Last Friday night, a crowd of more than 60,000 men descended on the Hubert H. Humphrey Metrodome. The vast majority of them were middle class, clean-cut and casually dressed. It was obvious from their faces that they were pretty excited about something. At regular intervals throughout the evening, they cheered with jubilation, did the wave and shook their fists in the air. And they spent wads of cash on T-shirts and other souvenirs.
None of this is all that unusual for the Metrodome on a Friday night. What was strange, though, was that neither the Minnesota Twins nor the Vikings were playing, nor was there a competent rock band anywhere in sight. You might be wondering what could possibly draw thousands of red-blooded American males from their bar stools and TV sets on a Friday night other than a rock concert or live sporting event. The answer, I’m sad to report, is something called a Promise Keepers rally — sort of a cross between a Christian revival meeting, a professional football game and a fascist mass demonstration.
For those of you who haven’t read a newspaper in a couple weeks, Promise Keepers happens to be the hottest religious movement in the country. Founded by ex-University of Colorado head football coach Bill McCartney, the organization’s ostensive aim is to encourage men to commit their lives to Jesus Christ, remain sexually pure and reclaim their roles as fathers and husbands. Like many a political and religious crusade before them, Promise Keepers uses the time-tested technique of the mass propaganda rally as a central means of disseminating its message.
Usually set in enormous football stadiums, Promise Keepers’ all-male gatherings feature Christian music, prayers, chants, speeches from born-again professional athletes and a steady stream of incendiary preaching dished up by frothing-at-the-mouth ministers. The staging of these events is carefully orchestrated to push participants toward a state of uncontrolled, ecstatic frenzy. By the conclusion of a typical rally, the men in attendance have become so overwrought and emotionally vulnerable that they’re ready to submit to and obey just about anyone. They scream. They shout. They cry. From the video footage I’ve seen, the scene looks like something out of a docudrama about life inside David Koresh’s Waco compound.

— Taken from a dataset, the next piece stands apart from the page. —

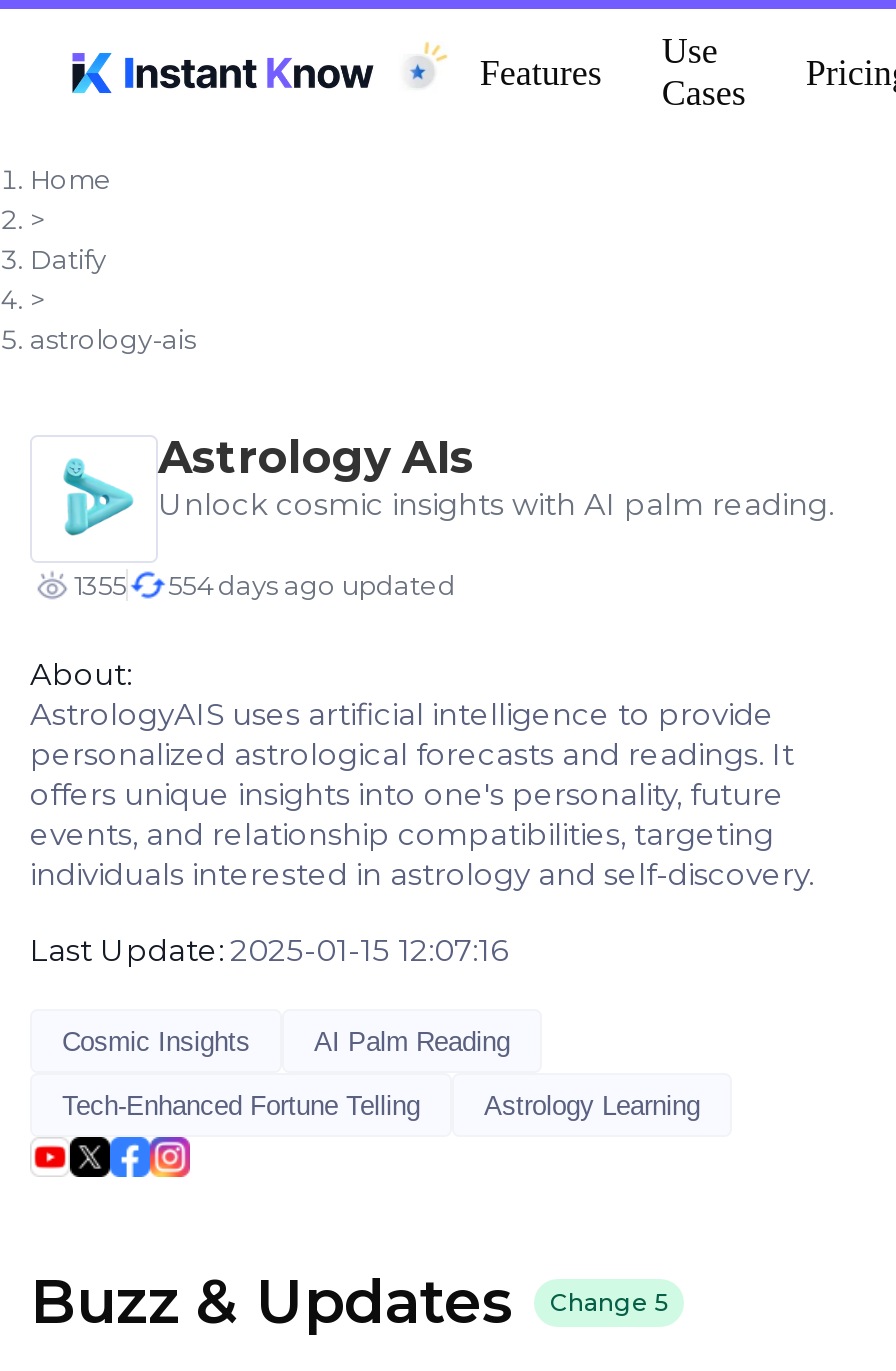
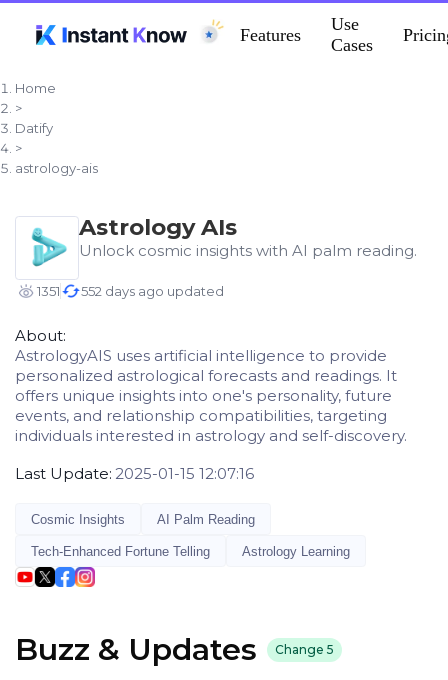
- 1355
+ 1351

- 554 days ago updated
+ 552 days ago updated
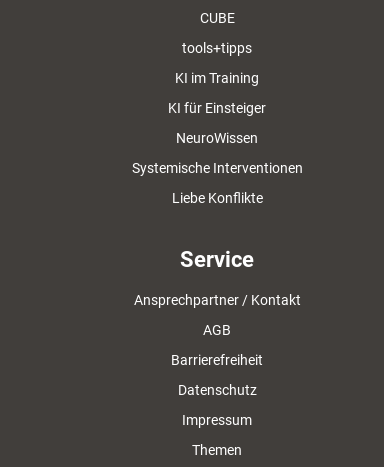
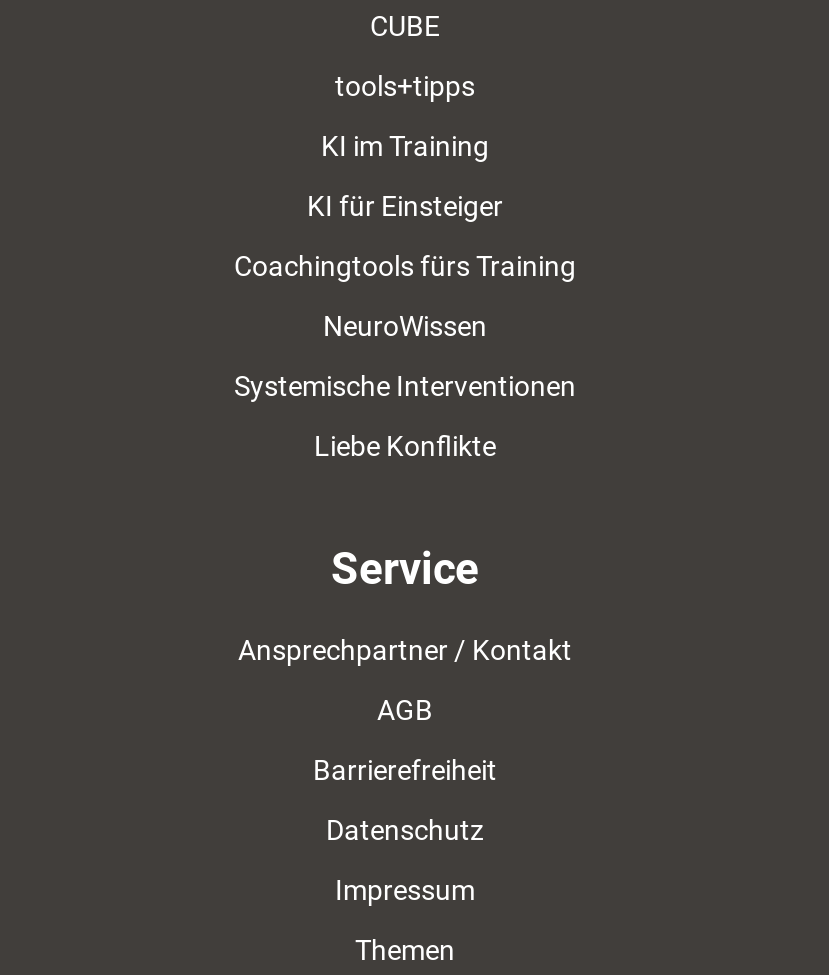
+ Coachingtools fürs Training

Indeed, Promise Keepers’ powerful combination of mass catharsis and male bonding is catching on with cult-like speed. Though the movement has only been around since 1990, last year 600,000 men attended Promise Keepers’ rallies in 13 different cities. The group’s official magazine, New Man: For Men Of Integrity, claims a circulation of approximately half a million. This year, the group intends to hold gatherings in 26 cities around the country and hopes to double last year’s attendance. With an annual budget of $65 million and a paid staff of 310 full-time employees, the group has the resources to pull it off.
Whenever hundreds of thousands of people get together to engage in orgies of religious fervor — even for the noblest of purposes — it’s cause for concern. But that’s not the only reason to be terrified by the explosive popularity of Promise Keepers.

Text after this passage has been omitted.